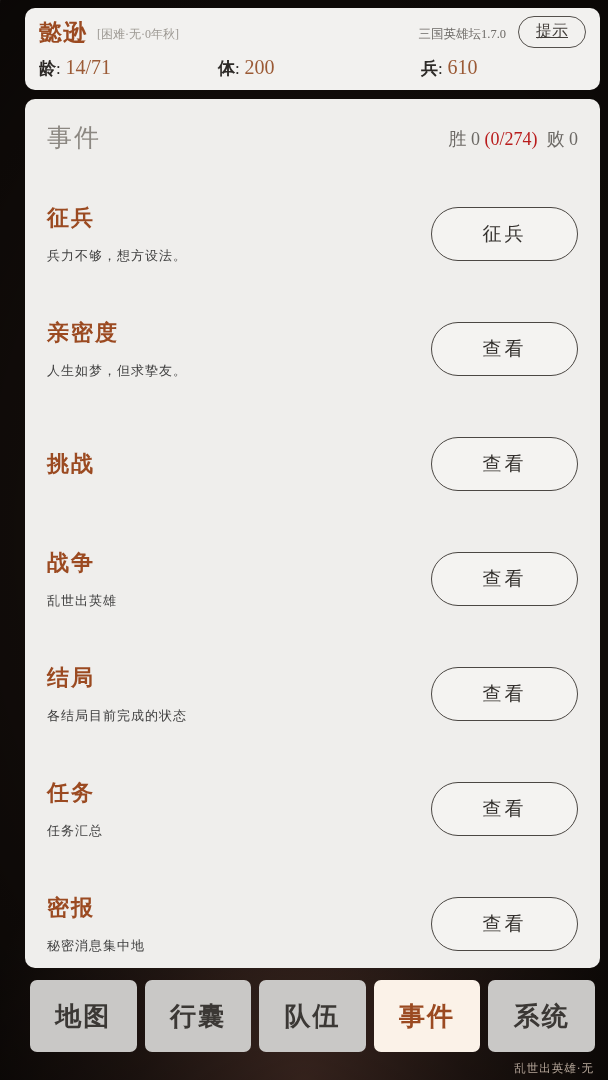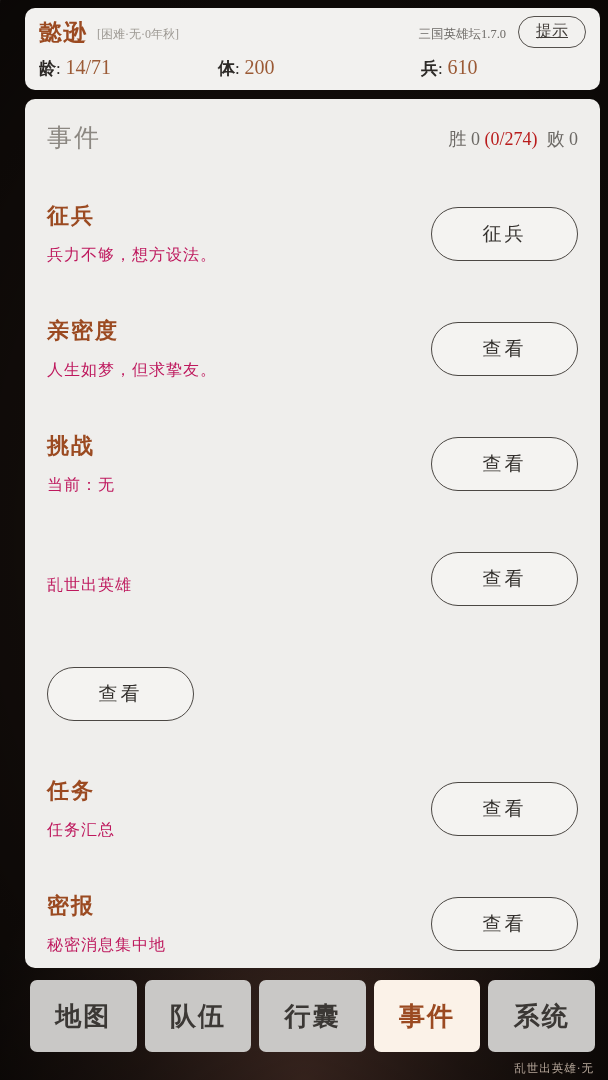--- a/index.html
+++ b/index.html
@@ -154,22 +154,22 @@
     padding: 0 4px;
   }
   .event-text { flex: 1 1 auto; min-width: 0; }
   .event-title {
     color: #9b4a21;
     font-size: 22px;
     font-weight: bold;
     letter-spacing: 2px;
   }
   .event-desc {
-    color: #be185d;
-    font-size: 16px;
+    color: #404040;
+    font-size: 13px;
     margin-top: 14px;
     letter-spacing: 1px;
   }
   .event-btn {
     flex: 0 0 auto;
     width: 147px;
     height: 54px;
     border: 1.5px solid #4b4743;
     border-radius: 27px;
     background: #f4f3f1;
@@ -274,31 +274,35 @@
         <div class="event-row">
           <div class="event-text">
             <div class="event-title">亲密度</div>
             <div class="event-desc">人生如梦，但求挚友。</div>
           </div>
           <div class="event-btn">查看</div>
         </div>
         <div class="event-row">
           <div class="event-text">
             <div class="event-title">挑战</div>
-            <div class="event-desc">当前：无</div>
-          </div>
-          <div class="event-btn">查看</div>
-        </div>
-        <div class="event-row">
-          <div class="event-text">
+          </div>
+          <div class="event-btn">查看</div>
+        </div>
+        <div class="event-row">
+          <div class="event-text">
+            <div class="event-title">战争</div>
             <div class="event-desc">乱世出英雄</div>
           </div>
           <div class="event-btn">查看</div>
         </div>
         <div class="event-row">
+          <div class="event-text">
+            <div class="event-title">结局</div>
+            <div class="event-desc">各结局目前完成的状态</div>
+          </div>
           <div class="event-btn">查看</div>
         </div>
         <div class="event-row">
           <div class="event-text">
             <div class="event-title">任务</div>
             <div class="event-desc">任务汇总</div>
           </div>
           <div class="event-btn">查看</div>
         </div>
         <div class="event-row">
@@ -306,20 +310,20 @@
             <div class="event-title">密报</div>
             <div class="event-desc">秘密消息集中地</div>
           </div>
           <div class="event-btn">查看</div>
         </div>
       </div>
   </div>
 
   <div class="nav" id="nav">
       <div class="nav-item">地图</div>
+      <div class="nav-item">行囊</div>
       <div class="nav-item">队伍</div>
-      <div class="nav-item">行囊</div>
       <div class="nav-item active">事件</div>
       <div class="nav-item">系统</div>
     </div>
 
   <div class="footer-note">乱世出英雄·无</div>
 </div>
 
 </body></html>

- The problem -
When you repeat the data, keep it exact and drop every picture.

- Task output -
--- a/index.html
+++ b/index.html
@@ -154,22 +154,22 @@
     padding: 0 4px;
   }
   .event-text { flex: 1 1 auto; min-width: 0; }
   .event-title {
     color: #9b4a21;
     font-size: 22px;
     font-weight: bold;
     letter-spacing: 2px;
   }
   .event-desc {
-    color: #be185d;
-    font-size: 16px;
+    color: #404040;
+    font-size: 13px;
     margin-top: 14px;
     letter-spacing: 1px;
   }
   .event-btn {
     flex: 0 0 auto;
     width: 147px;
     height: 54px;
     border: 1.5px solid #4b4743;
     border-radius: 27px;
     background: #f4f3f1;
@@ -274,31 +274,35 @@
         <div class="event-row">
           <div class="event-text">
             <div class="event-title">亲密度</div>
             <div class="event-desc">人生如梦，但求挚友。</div>
           </div>
           <div class="event-btn">查看</div>
         </div>
         <div class="event-row">
           <div class="event-text">
             <div class="event-title">挑战</div>
-            <div class="event-desc">当前：无</div>
-          </div>
-          <div class="event-btn">查看</div>
-        </div>
-        <div class="event-row">
-          <div class="event-text">
+          </div>
+          <div class="event-btn">查看</div>
+        </div>
+        <div class="event-row">
+          <div class="event-text">
+            <div class="event-title">战争</div>
             <div class="event-desc">乱世出英雄</div>
           </div>
           <div class="event-btn">查看</div>
         </div>
         <div class="event-row">
+          <div class="event-text">
+            <div class="event-title">结局</div>
+            <div class="event-desc">各结局目前完成的状态</div>
+          </div>
           <div class="event-btn">查看</div>
         </div>
         <div class="event-row">
           <div class="event-text">
             <div class="event-title">任务</div>
             <div class="event-desc">任务汇总</div>
           </div>
           <div class="event-btn">查看</div>
         </div>
         <div class="event-row">
@@ -306,20 +310,20 @@
             <div class="event-title">密报</div>
             <div class="event-desc">秘密消息集中地</div>
           </div>
           <div class="event-btn">查看</div>
         </div>
       </div>
   </div>
 
   <div class="nav" id="nav">
       <div class="nav-item">地图</div>
+      <div class="nav-item">行囊</div>
       <div class="nav-item">队伍</div>
-      <div class="nav-item">行囊</div>
       <div class="nav-item active">事件</div>
       <div class="nav-item">系统</div>
     </div>
 
   <div class="footer-note">乱世出英雄·无</div>
 </div>
 
 </body></html>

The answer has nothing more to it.